Throughout his three-year stint with Indy, West has been the team's emotional leader. He has also been the most influential voice in the locker room, hoping his wisdom would rub off on the squad's younger players.
While his scoring has dipped this season partly because of his slow start (just 11.9 PPG in November, per ESPN stats), West, just like the other Pacers, has also given Paul George a chance to shoulder more of the scoring load as the franchise player.
On that note, he has been George's saving grace this season.
You get the idea.
Throw in the recent struggles of Roy Hibbert and George Hill, and it's really West and Lance Stephenson who have been playing their guts out for the most part of the season.
West showed he can still be clutch during the regular season. Count on him to deliver once again in the postseason.
2013-14 stats: 21.7 PPG, 6.8 RPG, 3.5 APG, 0.3 BPG, 1.9 SPG
We all thought Paul George was destined for a breakout year in 2013-14.
He got off to a great start and was even an early-season favorite for MVP honors.
And then the bottom fell out.
His main Achilles' heel last season was turnovers. Now, it's his shot selection.
Seeing him shoot 6-of-22 or 8-of-23 has become commonplace. His two-point night against the Charlotte Bobcats on March 5 would forever live in infamy.
People would be quick to focus on his shortcomings and label him overrated.
Yes, George has had his struggles, but many tend to forget he is the best two-way player the Pacers have had in quite some time (as evidenced by his 1.9 steals-per-game average).
Plus, he's just 23 years old.
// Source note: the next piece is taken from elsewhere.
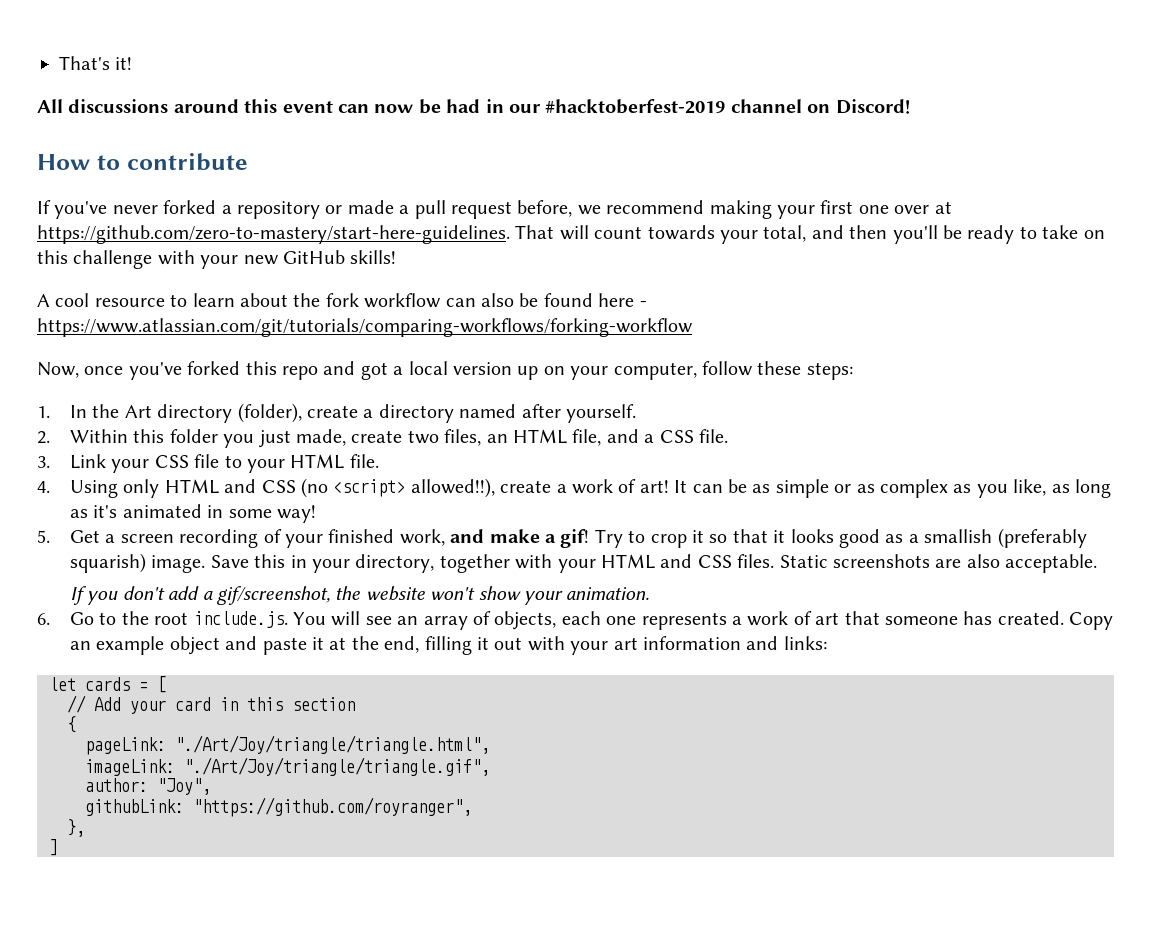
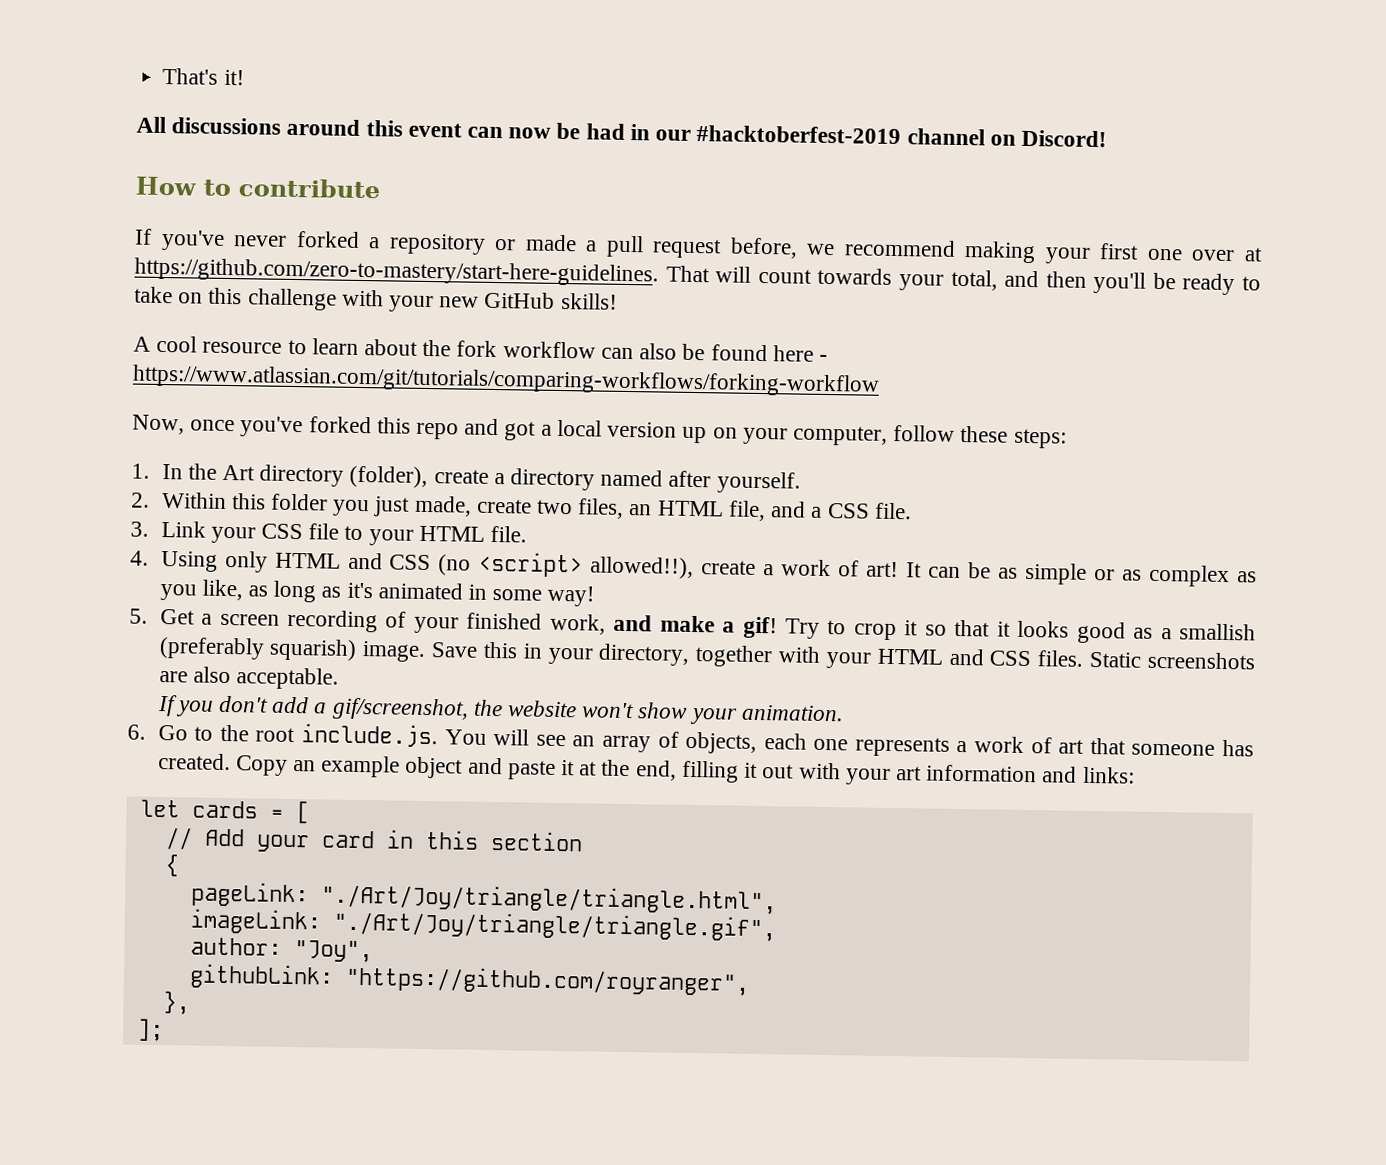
[49,839,58,856] ] -> [136,1018,164,1042] ];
The sky is the limit for him.
There's a great deal involved with the rise that he's experienced, and I definitely think that it's been a little bit of a challenge and he's been more of a focal point.
He's continuing to grow, he's reading defenses, he's sharing the basketball and he's trying to take advantage.
If George (who should still contend for All-NBA Second Team and NBA All-Defensive first- or second-team honors) is to live up to his billing, he has to build on his postseason resume and take this Indiana team to greater heights.
2013-14 stats: 13.8 PPG, 7.2 RPG, 4.6 APG, 0.1 BPG, 0.7 SPG
No Pacer was more consistent than Lance Stephenson during the 2013-14 season.
Sure, he had his off-nights just like everybody else, but he brought his full arsenal to the arena on a regular basis.
If five triple-doubles don't grab you, nothing else will.
By tallying 17 points, 10 rebounds and 11 assists against the Oklahoma City Thunder on April 13, Stephenson surpassed the previous franchise mark of four set by Detlef Schrempf more than 20 years ago, per SportingNews.com's DeAntae Prince.
Stephenson also earns high marks for improving on the other facets of his game, specifically his passing and mid-range shooting.
Plus, he can out-rebound Roy Hibbert on any given night.
In the end, Stephenson may not have the gaudiest stat line on this team (that distinction belongs to Paul George), but he put it all on the line night in and night out for the Pacers.
If he can just cut down on his showboating and turnovers (2.7 per game), he'll be even better.
He should also contend for 2014 NBA Most Improved Player honors with guys such as Gerald Green and Goran Dragic of the Phoenix Suns.
"Born Ready" has definitely arrived.
Note: Unless otherwise noted, all stats are courtesy of ESPN.